On 15th June, it will be exactly eighteen years since their eponymous debut was released – ten years since their finale, Icky Thump.

I am not sure whether they planned it that way but it is kind of neat their bookends were timed that way. In honour of The White Stripes’ legacy; it is worth looking back and seeing how they came together and the music we all remember. Jack and Meg White formed in Detroit back in 1997. Before their debut album, they played a few shows and released some music but it was not until 1999 when things started to happen. We all know the ‘myth’ perpetrated by Jack and Meg: they are sister-and-brother and, naturally, have that sibling bond.

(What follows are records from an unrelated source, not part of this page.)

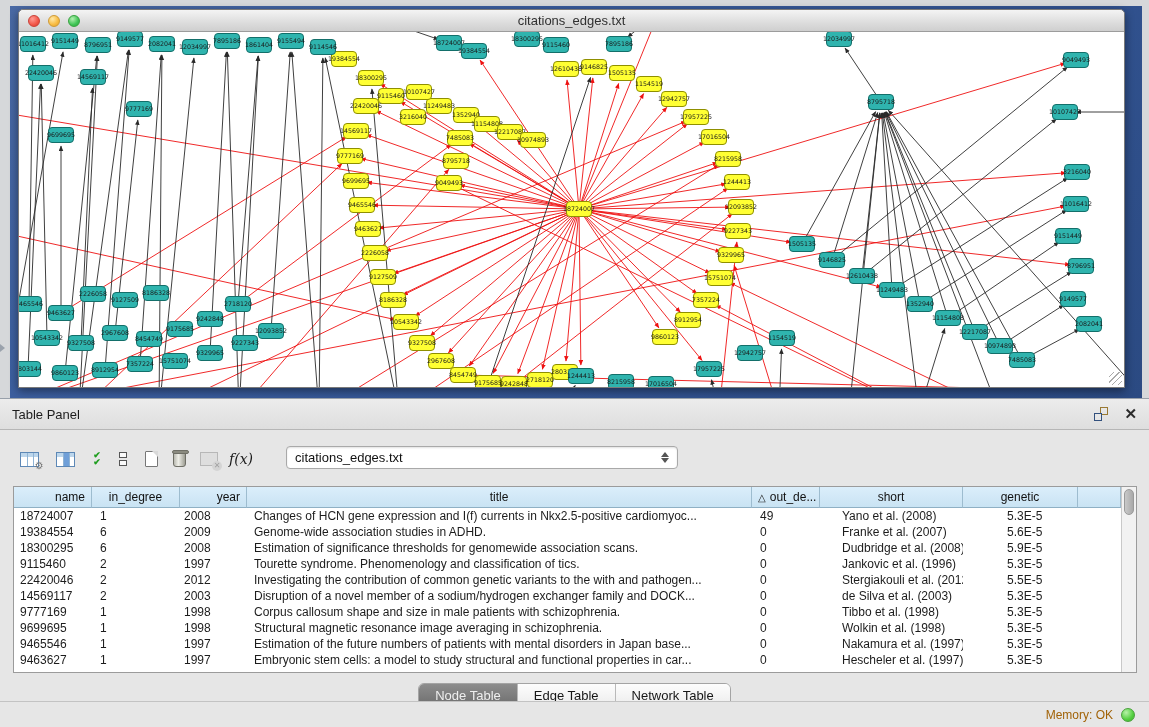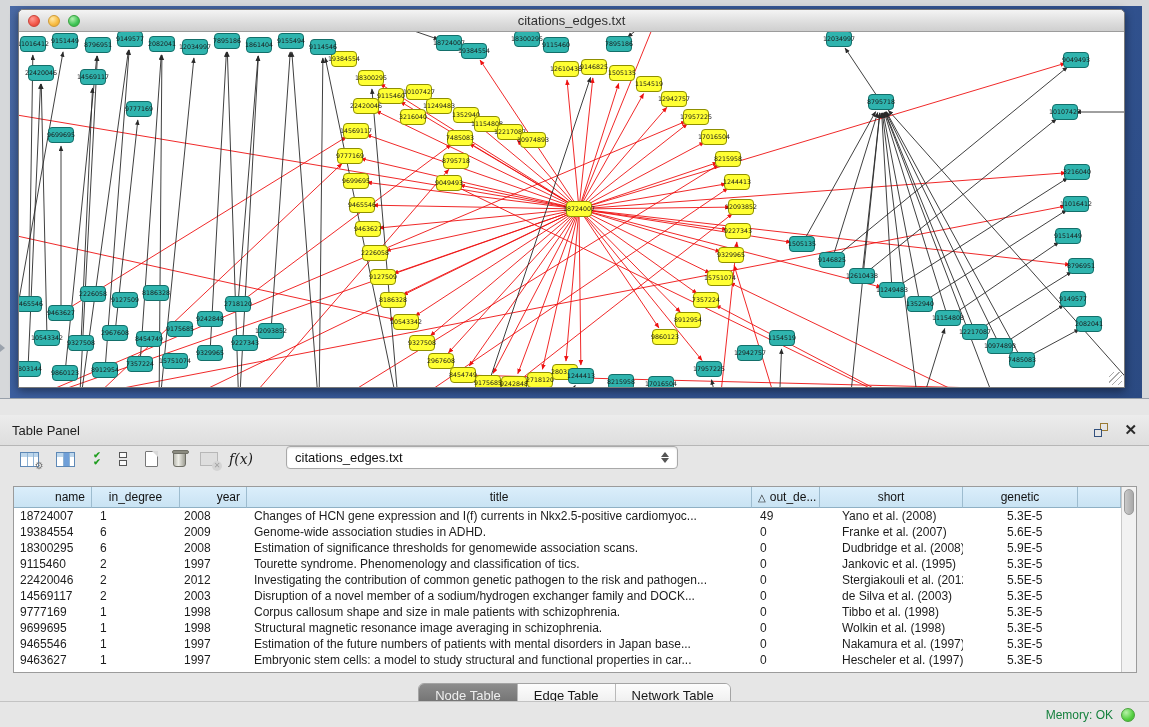"Table Panel" .dock-header { margin-top: 16px -> none }
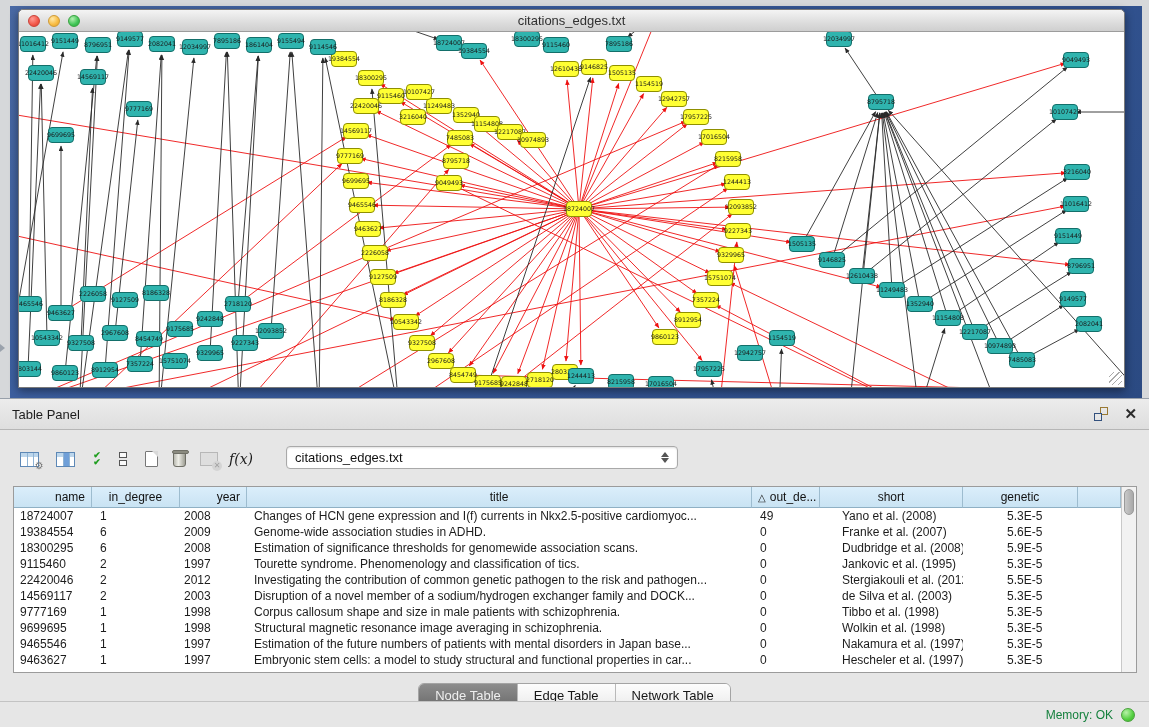"Jankovic et al. (1995)" div.c { text: 1995 -> 1996 }
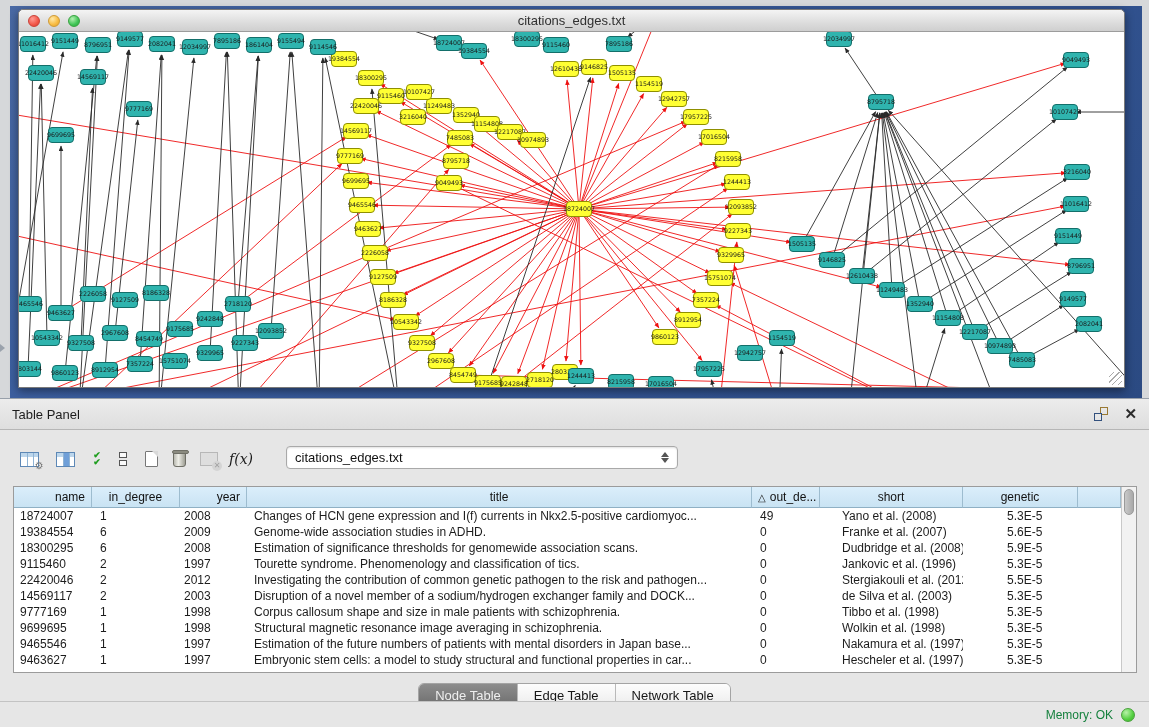"Investigating the contribution of common" div.c { text: pathogen to the risk -> variants to the with }
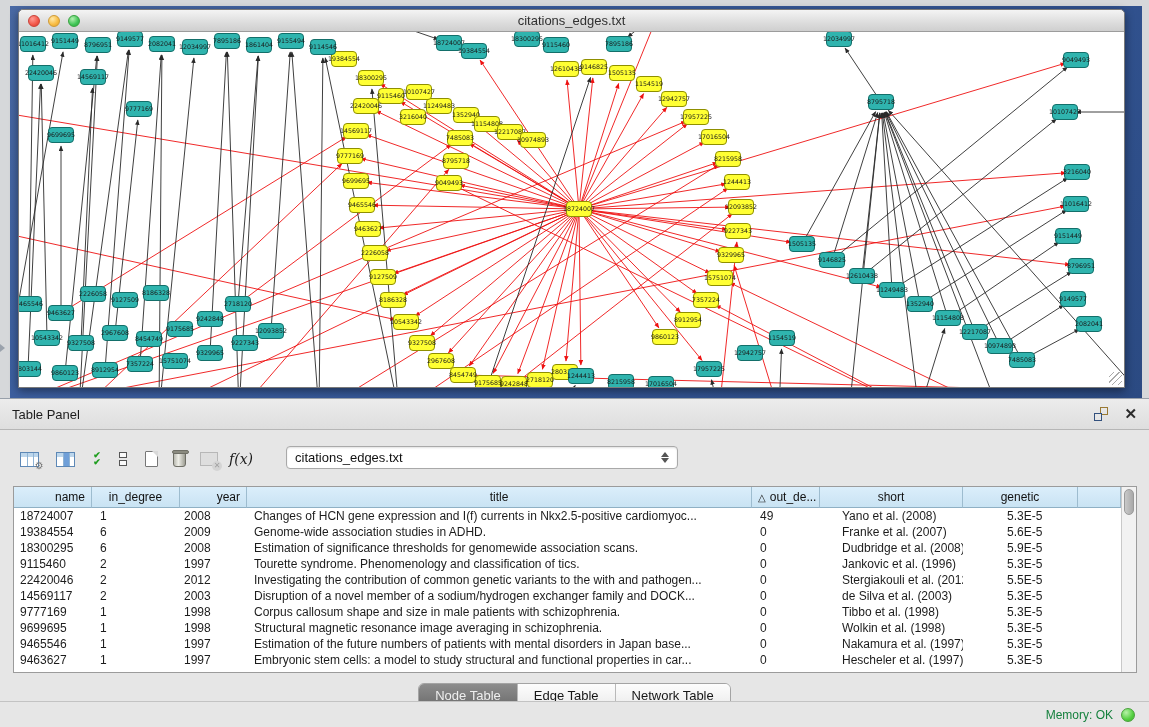"Memory: OK" .statusbar .mem { color: #15803d -> #a16207 }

Photo: Pieter M Van Hattem/NME

PHOTO CREDIT: Pieter M. Van Hattem

The reason behind this story was to deflect any press attention from the fact they used to be married – it would lead to gossip and take the attention away from the music itself. Regardless of their relationship and dynamic, one cannot ignore the impress they made right off the bat. If they did not truly explode until 2002 – as part of the Garage-Rock revival – their simple debut laid down the gauntlet and showed what they were made of. Before I look at that, it is worth considering what made the duo so special. It may sound rigid but there was a uniformity that promoted a certain aesthetic. They wore only red, black and white; their music relied on guitar, drums and voice – it was all about the power of three.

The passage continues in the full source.